About the Project
Document Digitization
Describe the process of scanning and digitizing here.
Document Encoding and Website Design
This website was built as a class project for the Coding & Data Visualization course in the Digital Humanities program at Pitt-Greensburg. The project was intended to provide a real, public-facing home for these documents, and to explore the historical data they represent. What started as a folder of scanned images became the core of a major undertaking to encode data from all 115 documents, research the historical companies represented within it, generate dynamic webpages from it, explore it with visualizations and analysis, and ultimately to provide it with historical context on an ongoing basis. The Woodbury Clay Co. Project has expanded beyond the scope of a semester project, and will be growing and developing further in the future with more historical content on the places and trains that it features.

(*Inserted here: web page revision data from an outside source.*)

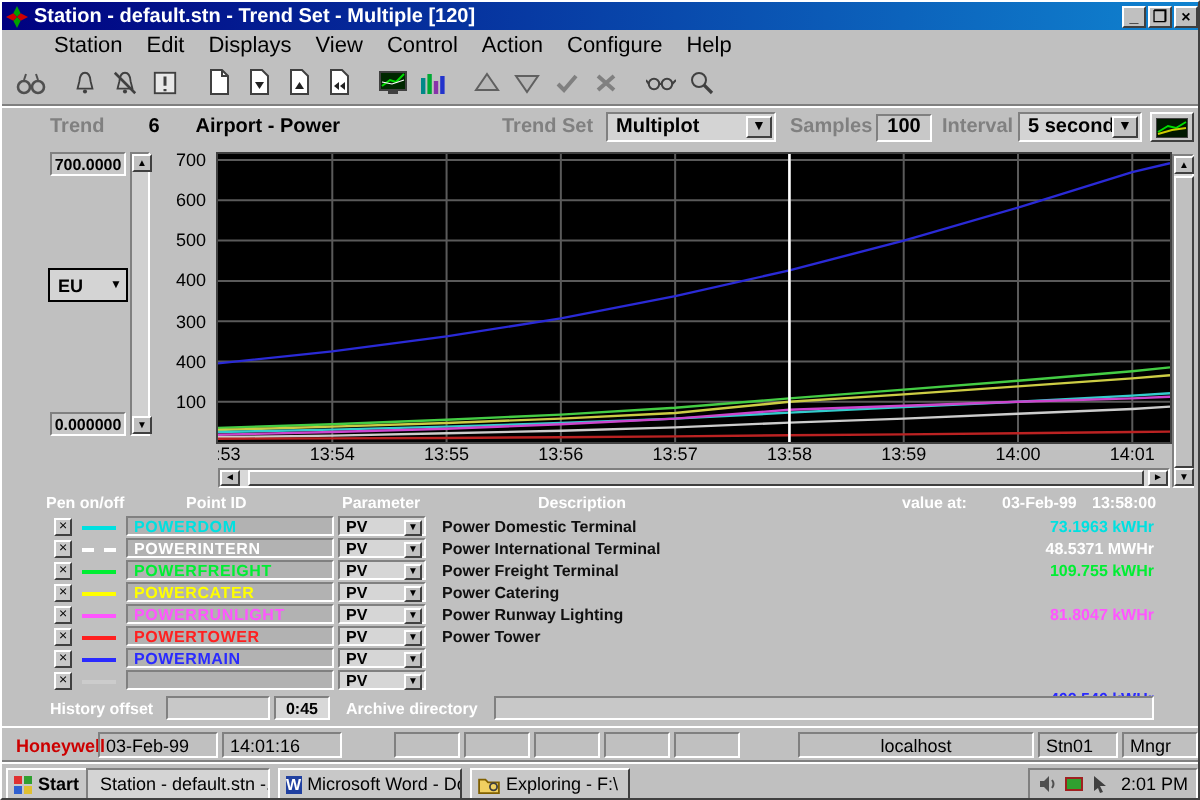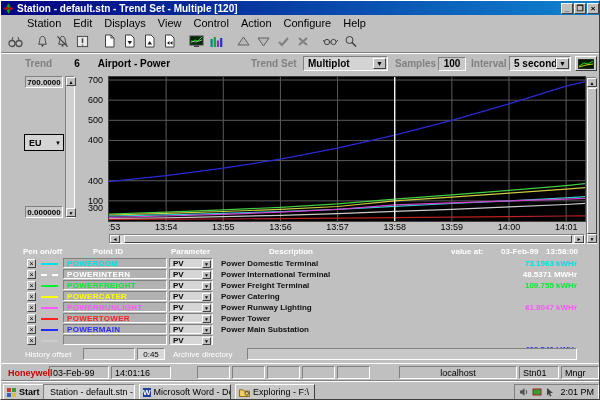"300" span.ylab { margin-top: 47px -> none }
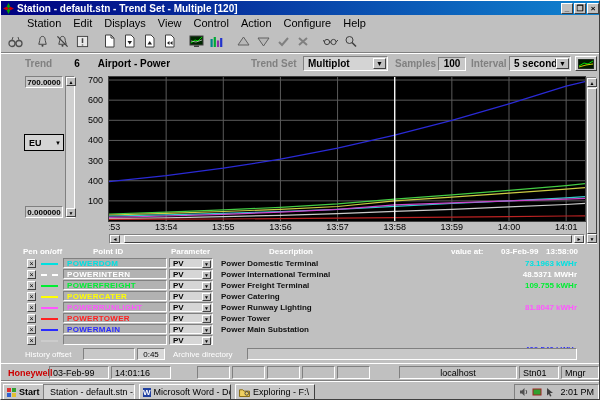"Power Main Substation" span.pdesc { html: <span>Power Main Substation</span> -> none }
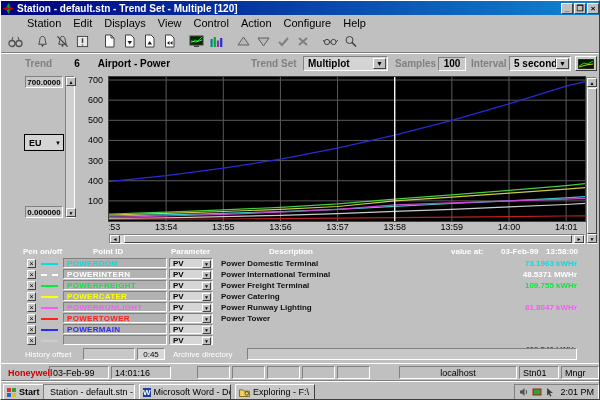"History offset" .histrow { font-weight: normal -> bold }
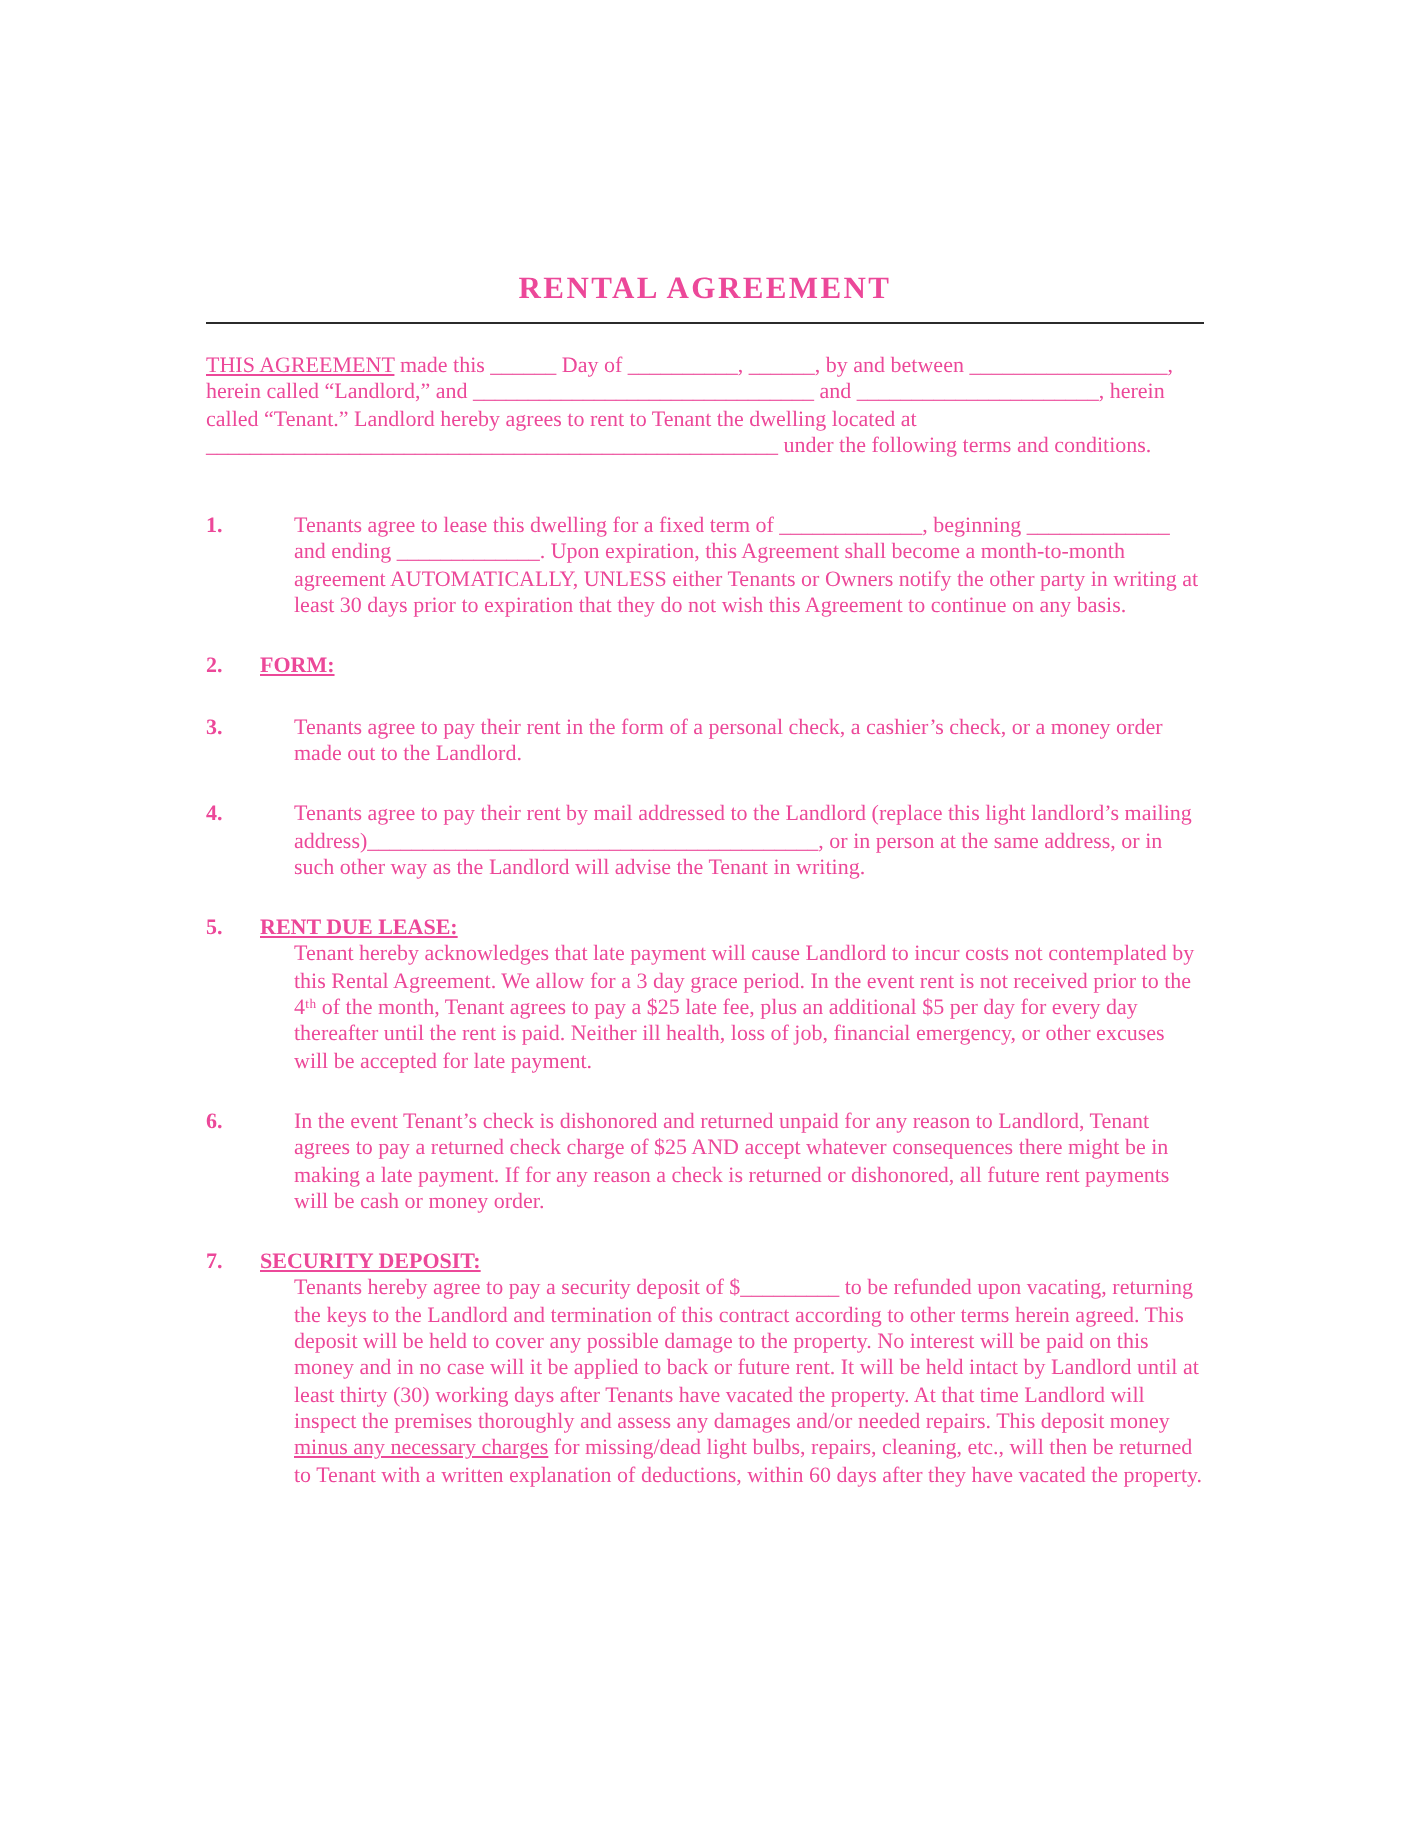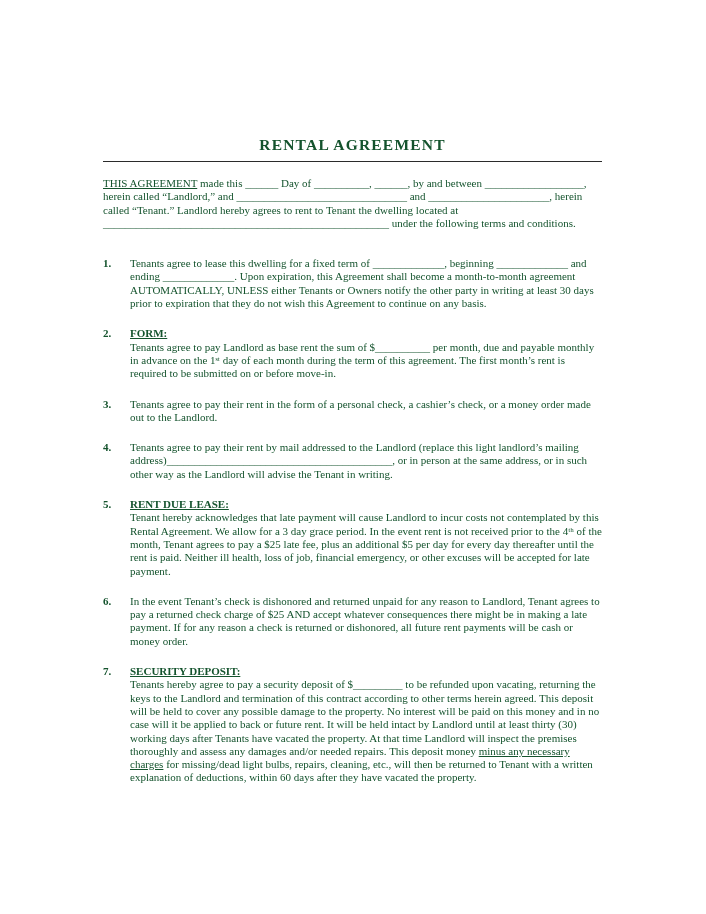"RENTAL AGREEMENT" .page { color: #14532d -> #ec4899 }
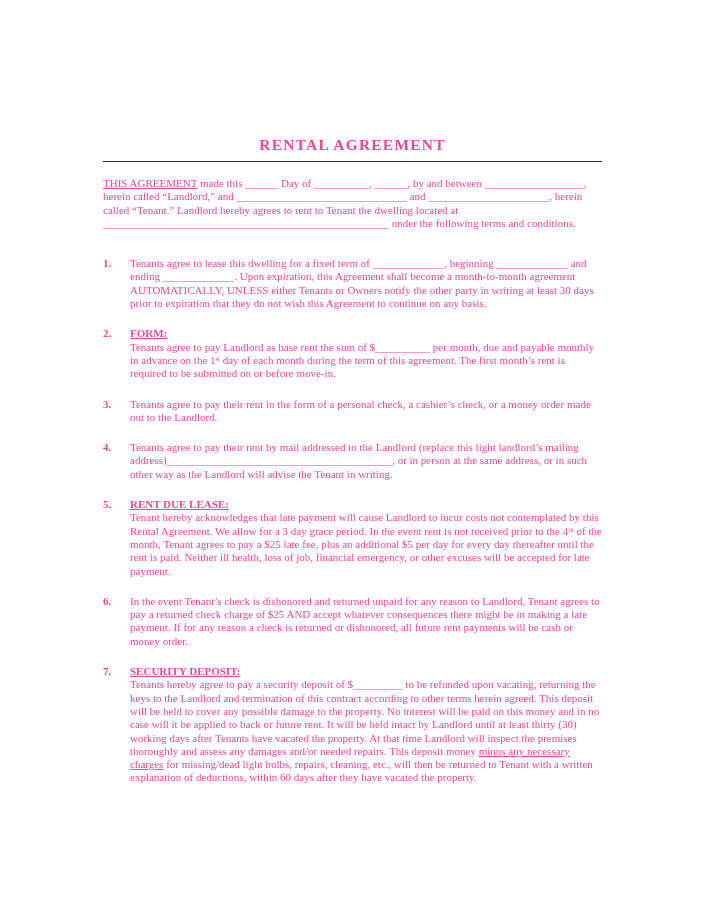"Tenants agree to lease this" .body { margin-left: none -> 17px }
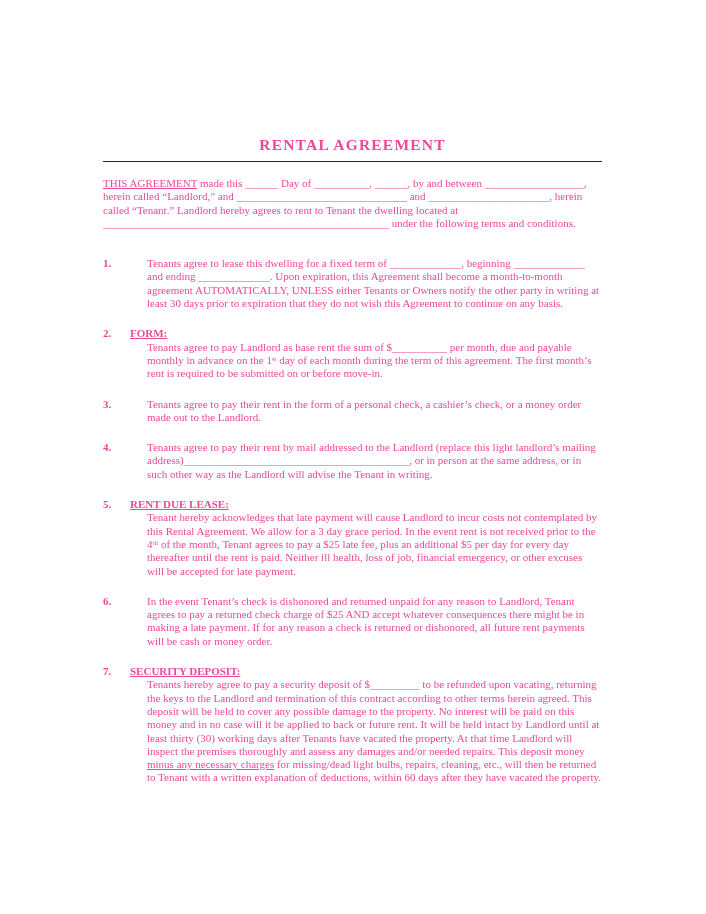"Tenants agree to pay Landlord" p.body { html: <p>Tenants agree to pay Landlord as base rent the sum of $__________ per month, due and payable monthly in advance on the 1ˢᵗ day of each month during the term of this agreement. The first month’s rent is required to be submitted on or before move-in.</p> -> none }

Data Encoding and Site Backend
The structure of the data behind the site is the same as the site itself: three core documents driving everything else. Information from the actual bills is encoded in XML as the CarloadTable, containing bill information for all 115 bills and carload information for all 144 cars, with references out to the other two tables. The CompanyTable and CarClassTable were built off this to store data separately about each company and location, and each type of freight car, that appears in the sample.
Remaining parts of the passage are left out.